Notre mission est aussi de dialoguer avec l'Occident, apporter aux autorités d'Occident notre expérience sur la dangerosité de cette Confrérie. Fruits de longues années d'études, nos préconisations, informations et recherches approfondies et documentées ont pour objectif d'avertir les dirigeants européens que s'ils continuent à agir de façon laxiste vis-à-vis des islamistes radicaux, ils vont le payer un jour très cher.

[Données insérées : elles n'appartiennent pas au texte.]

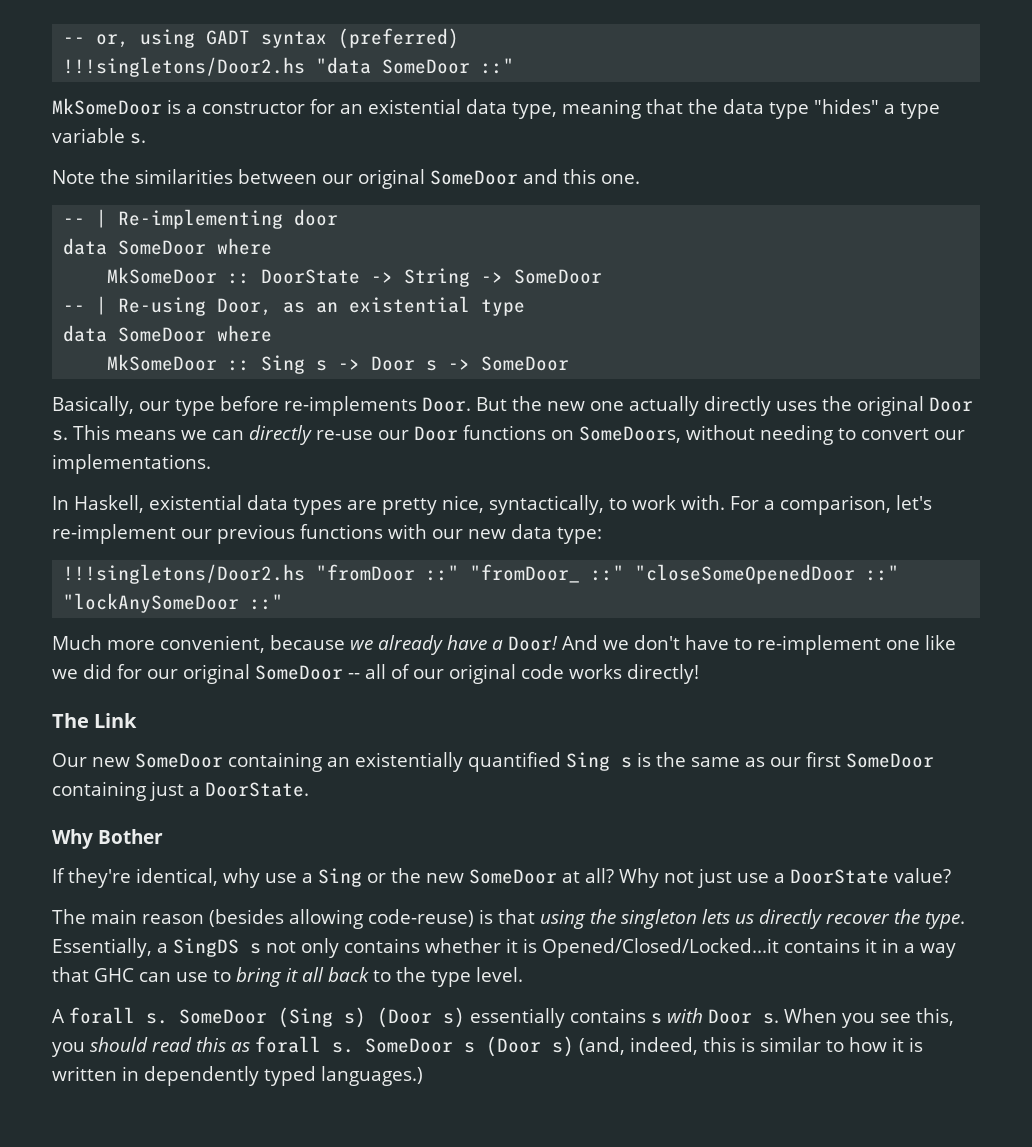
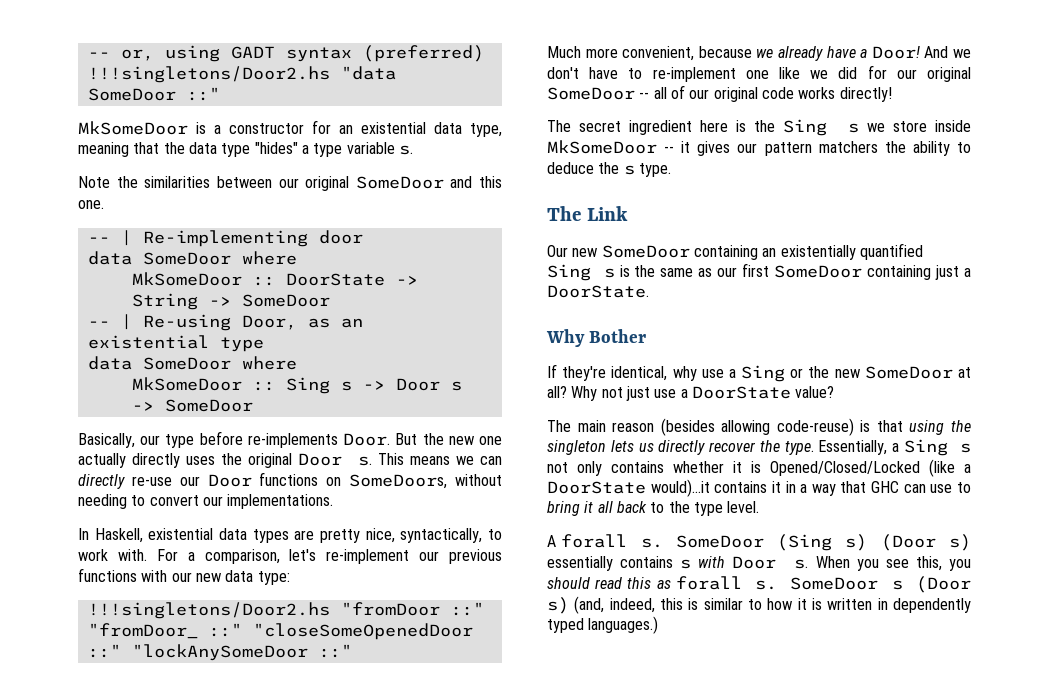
(699, 674) none -> [547,119,971,136] [547,140,971,156] [547,162,671,177] // The secret ingredient here is the Sing s we store inside MkSomeDoor -- it gives our pattern matchers the ability to deduce the s type.
[172,938,239,957] SingDS -> [903,439,948,456] Sing
[541,938,779,958] Opened/Closed/Locked...it -> [770,459,971,477] [547,479,710,497] Opened/Closed/Locked (like a DoorState would)...it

Leur intérêt est d'écouter des musulmans éclairés qui connaissent l'histoire et les techniques d'entrisme et de propagande des Frères. De grâce, écoutez notre expérience avant qu'il ne soit trop tard, car le monde arabe a été plongé dans un bain de sang en conséquence du développement du virus islamiste des Frères musulmans. Ne croyez pas leur discours mensongers lorsqu'ils prétendent être devenus "modérés" ou représenter le "véritable islam".